Structure and function of the ULK1 complex in autophagy

Abstract

The ULK1 complex initiates autophagosome formation, linking cellular nutrient status to downstream events in autophagy. Recent work suggests that the ULK1 complex might also be activated in selective autophagy independent of nutrient or energy status. In this review we will discuss our current understanding of how the ULK1 complex is regulated by different signals, as well as how this complex then regulates other components of the autophagy machinery. Recently obtained structural data both on ULK1 and the orthologous yeast Atg1 complex are beginning to shed light on the higher-order organization of ULK1 complex. Ultimately, these insights might make it possible to understand how cargo organization and structure recruits and regulates ULK1 in selective autophagy initiation.

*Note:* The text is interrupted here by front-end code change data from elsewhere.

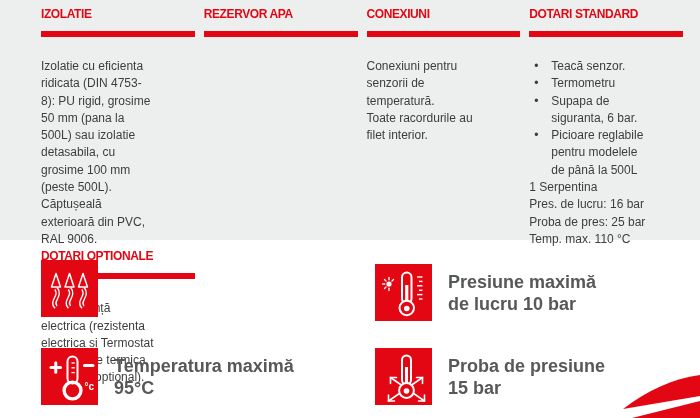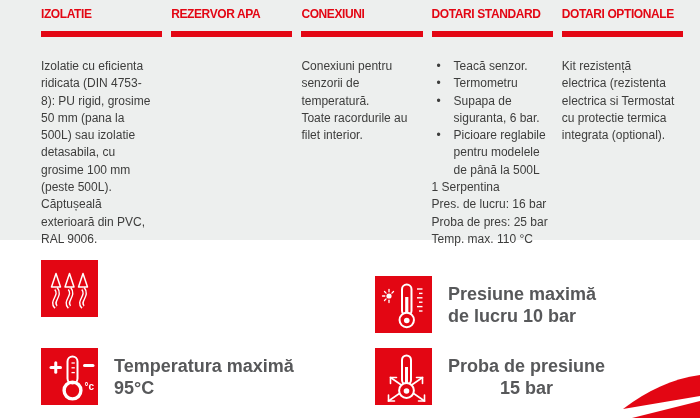--- a/index.html
+++ b/index.html
@@ -8,40 +8,40 @@
     background:#ffffff;
     font-family:"Liberation Sans","DejaVu Sans",sans-serif;
   }
   .page { position:absolute; inset:0; }
 
   
   .specs {
     position:absolute; left:0; top:0; width:700px; height:240px;
     background:var(--bg_gray,#edefee);
     box-sizing:border-box; padding:6px 17px 0 41px;
-    display:grid; grid-template-columns:repeat(5,1fr); column-gap:9px;
+    display:grid; grid-template-columns:repeat(4,1fr); column-gap:9px;
   }
   .spec-col { min-width:0; }
   .spec-title {
     margin:0; font-size:12px; line-height:16px; font-weight:bold;
     letter-spacing:-0.4px; color:var(--red,#e30613); white-space:nowrap;
   }
   .spec-bar { height:6px; margin-top:9px; background:var(--red,#e30613); }
   .spec-body { margin-top:21px; color:var(--text_dark,#3d3d3c); font-size:12px; line-height:17.3px; }
   .spec-text { white-space:pre-line; }
   .bullet-item { position:relative; padding-left:22px; white-space:pre-line; }
   .bullet-item::before { content:"\2022"; position:absolute; left:5px; top:0; }
   .spec-subheading { font-weight:normal; }
 
   
   .feature { position:absolute; height:57px; display:flex; align-items:center; }
   .f-pos-0 { left:41px;  top:260px; }
-  .f-pos-1 { left:375px; top:276px; }
+  .f-pos-1 { left:375px; top:264px; }
   .f-pos-2 { left:41px;  top:348px; }
-  .f-pos-3 { left:375px; top:348px;text-align:center; }
+  .f-pos-3 { left:375px; top:348px; }
   .feature-icon { width:57px; height:57px; flex:0 0 57px; display:block; }
   .feature-label {
     margin-left:16px; font-size:18px; line-height:22px; font-weight:bold;
     color:var(--feature_text,#57585a); white-space:pre-line;
   }
 
   
   .swoosh { position:absolute; right:0; bottom:0; width:100px; height:78px; }
 </style>
 </head>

Figure 1. ULK1 in bulk and selective autophagy initiation

ULK1 is integral in initiating autophagy in response to various signals. The initiation of bulk autophagy is inhibited when ULK1 and ATG13 are phosphorylated by mTORC1. ULK1 phosphorylates the PI3KC3 complex subunit BECN1 and activates PI3KC3. AMPK stimulates autophagy through inactivation of mTORC1 and direct phosphorylation of ULK1. In some cases of selective autophagy, ULK1 has been shown to be activated or recruited to the vesicle-nucleation site through scaffolds including Huntingtin and Atg11, and adaptors such as optineurin, NDP52, and p62, which bind ubiquitinated substrates and LC3/Atg8 on the autophagosome membrane. It is likely that a great many other ULK1 substrates also have important roles in autophagy initiation and/or autophagosome maturation. By analogy to yeast, ULK1 is also likely to have essential non-catalytic roles in scaffolding autophagosome formation.

Figure 2. Structure of the ULK1 complex

Model of the ULK1 complex. The ULK1 (orange) kinase and EAT domains are conserved in mammals and yeast. ATG13 (green) and ATG101 (cyan) heterodimerize through their HORMA domains, and a newly discovered WF finger in ATG101 (cyan) may regulate interactions with partner proteins. On the basis of the yeast Atg17 structure, FIP200 (yellow) has been modeled as an elongated S-shaped scaffold. Crystal structures are shown for the human ATG13-ATG101 HORMA dimer (pdb: 5C50), with the WF finger residues shown as sticks; the human ATG13 LIR bound to LC3B (pdb: 3WAO), with the LIR shown in a stick model; the human ULK1 catalytic domain (pdb: 4WNP), bound to N~2~-(1H-benzimidazol-6-yl)-N~4~-(5-cyclobutyl-1H-pyrazol-3-yl)quinazoline-2,4-diamine (“compound 6”), with the compound shown in a space-filling sphere model in the active site; yeast Atg17 (pdb: 4HPQ), with the Atg29 and Atg31 subunit omitted, shown as a stand-in for FIP200, whose structure is unknown; and the yeast Atg1 EAT domain-Atg13 MIM complex (pdb: 4P1N), as a model for the likely structure of the ULK1 EAT domain. ULK1 is likely a dimer in this complex; however, only the EAT domain of the second ULK1 molecule is shown for clarity. By analogy to the yeast Atg1 complex, a second ULK1 dimer (not shown) might associate with the opposite tip of FIP200, leading to a molecular chain. There are many phosphorylation sites in the complex, as listed in Table 1.